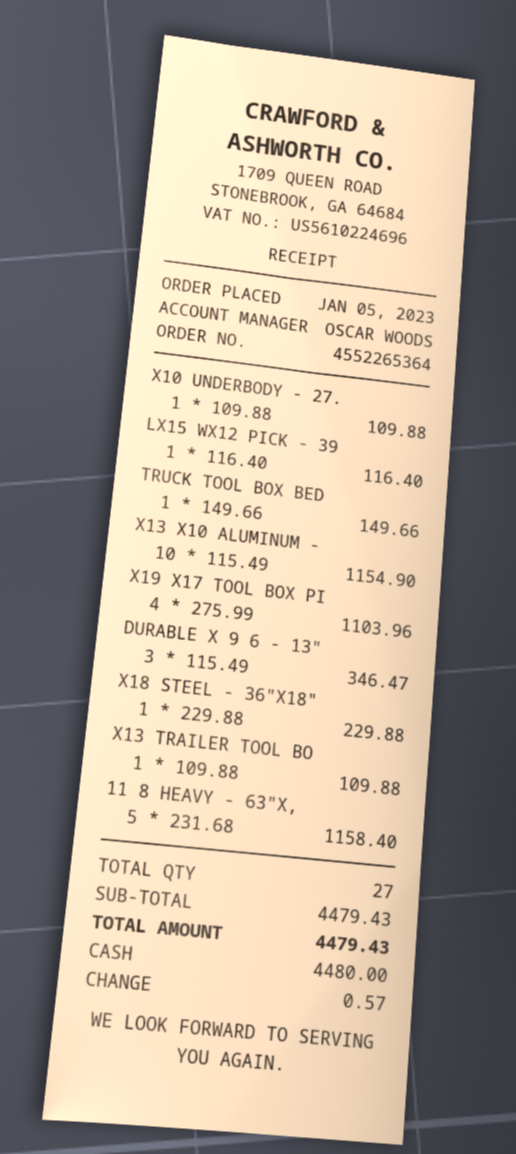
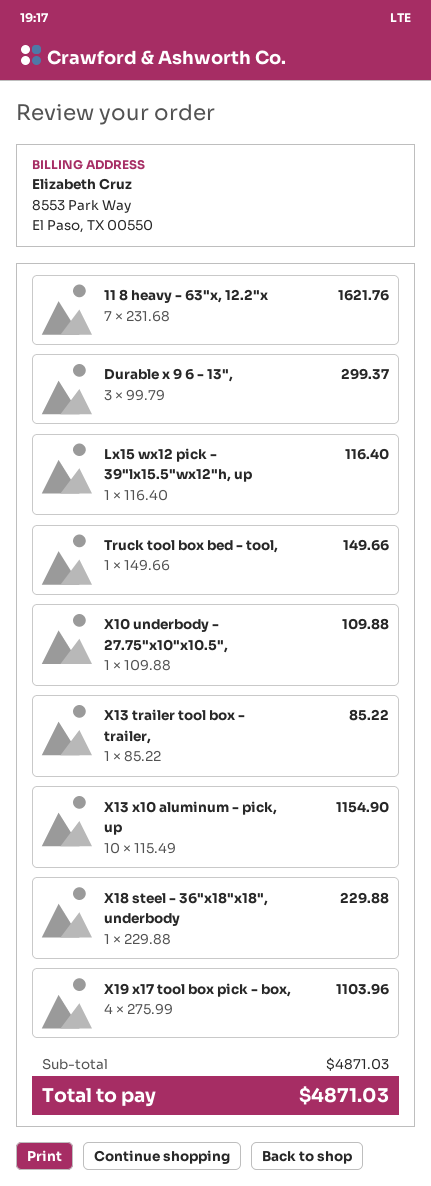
DURABLE X 9 6 - 13": 3 x 115.49 = 346.47 -> 3 x 99.79 = 299.37
X13 TRAILER TOOL BO: 1 x 109.88 = 109.88 -> 1 x 85.22 = 85.22
11 8 HEAVY - 63"X,: 5 x 231.68 = 1158.40 -> 7 x 231.68 = 1621.76
subtotal: 4479.43 -> 4871.03
total: 4479.43 -> 4871.03

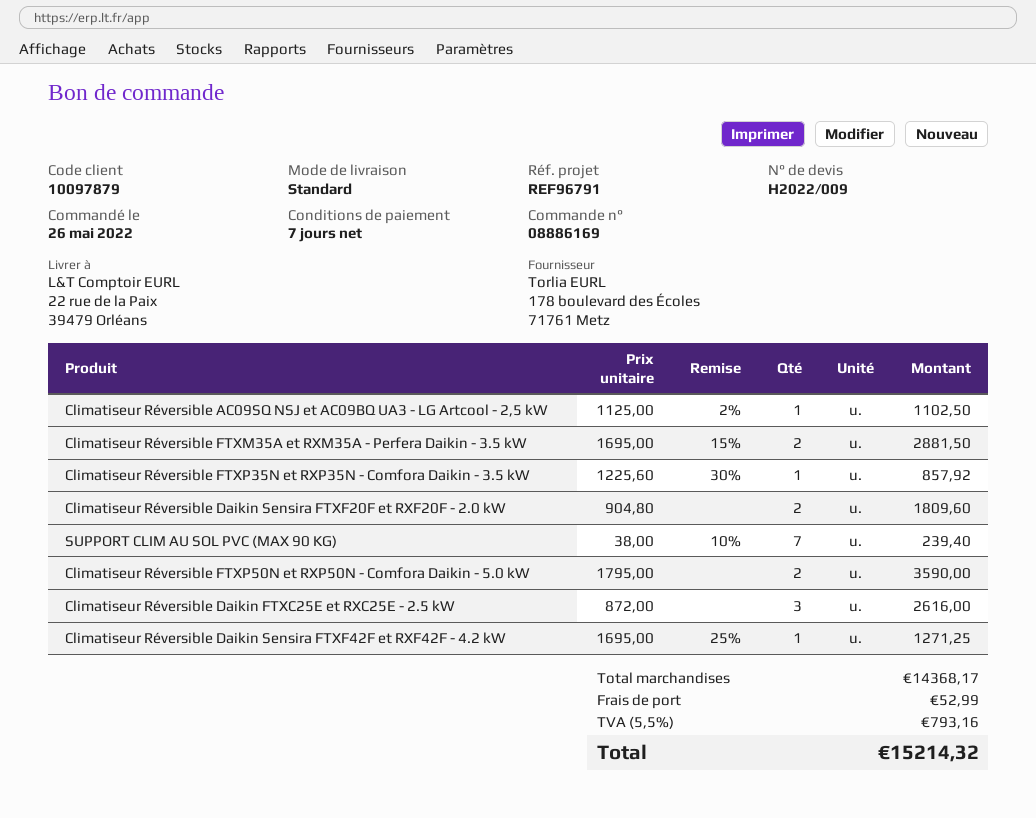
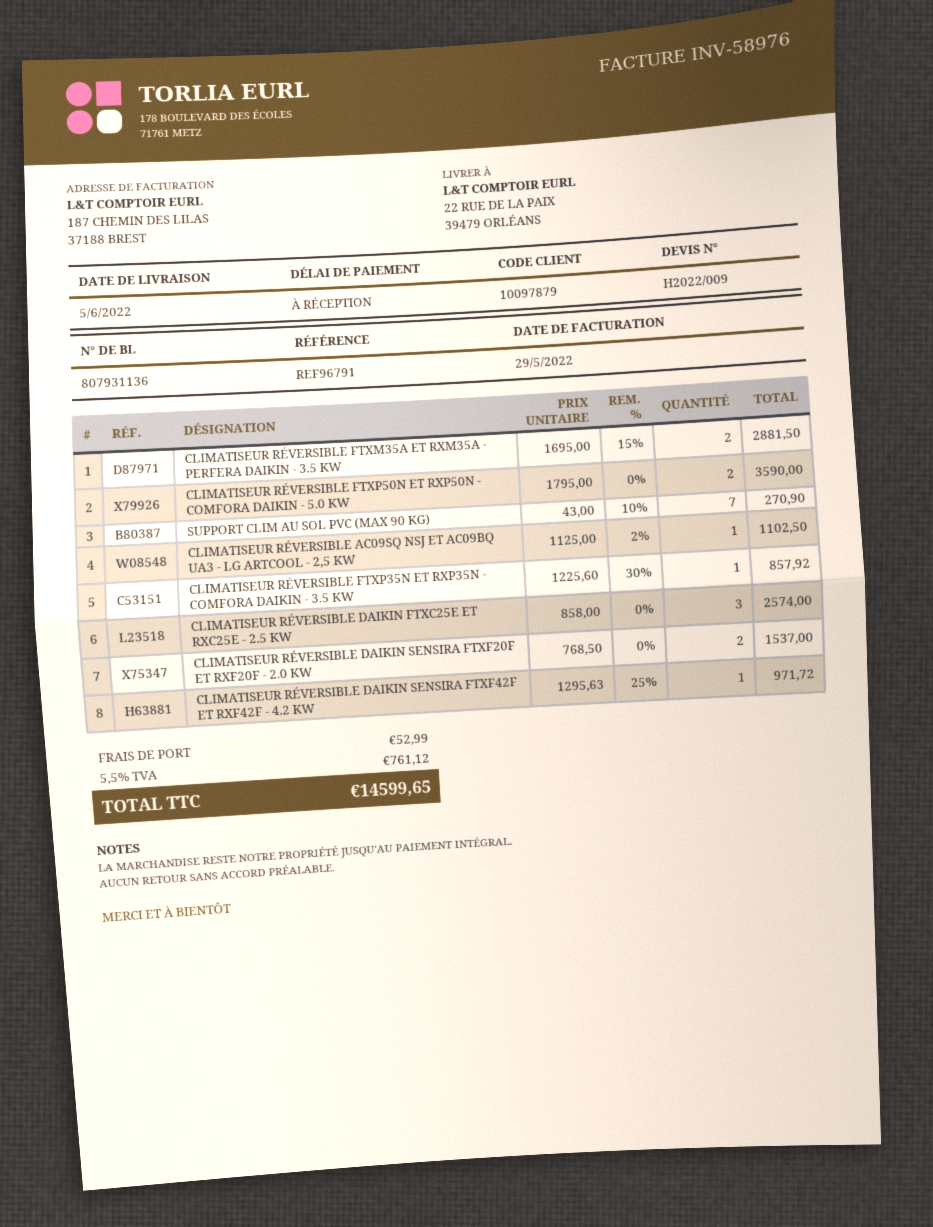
payment terms: 7 days -> on receipt
Climatiseur Réversible Daikin Sensira FTXF20F et RXF20F - 2.0 kW: 2 x 904.80 = 1809.60 -> 2 x 768.50 = 1537.00
SUPPORT CLIM AU SOL PVC (MAX 90 KG): 7 x 38.00 - 10% = 239.40 -> 7 x 43.00 - 10% = 270.90
Climatiseur Réversible Daikin FTXC25E et RXC25E - 2.5 kW: 3 x 872.00 = 2616.00 -> 3 x 858.00 = 2574.00
Climatiseur Réversible Daikin Sensira FTXF42F et RXF42F - 4.2 kW: 1 x 1695.00 - 25% = 1271.25 -> 1 x 1295.63 - 25% = 971.72
tax: 5.5% = 793.16 -> 5.5% = 761.12
total: 15214.32 -> 14599.65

◆ **Task to carry out**: Find "231.68 = 1621.76" in the entries, then reproduce that line and each line after it exactly, through the last one. Pictures do not go in.

◆ **Solution below**:
11 8 HEAVY - 63"X,: 5 x 231.68 = 1158.40 -> 7 x 231.68 = 1621.76
subtotal: 4479.43 -> 4871.03
total: 4479.43 -> 4871.03

payment terms: 7 days -> on receipt
Climatiseur Réversible Daikin Sensira FTXF20F et RXF20F - 2.0 kW: 2 x 904.80 = 1809.60 -> 2 x 768.50 = 1537.00
SUPPORT CLIM AU SOL PVC (MAX 90 KG): 7 x 38.00 - 10% = 239.40 -> 7 x 43.00 - 10% = 270.90
Climatiseur Réversible Daikin FTXC25E et RXC25E - 2.5 kW: 3 x 872.00 = 2616.00 -> 3 x 858.00 = 2574.00
Climatiseur Réversible Daikin Sensira FTXF42F et RXF42F - 4.2 kW: 1 x 1695.00 - 25% = 1271.25 -> 1 x 1295.63 - 25% = 971.72
tax: 5.5% = 793.16 -> 5.5% = 761.12
total: 15214.32 -> 14599.65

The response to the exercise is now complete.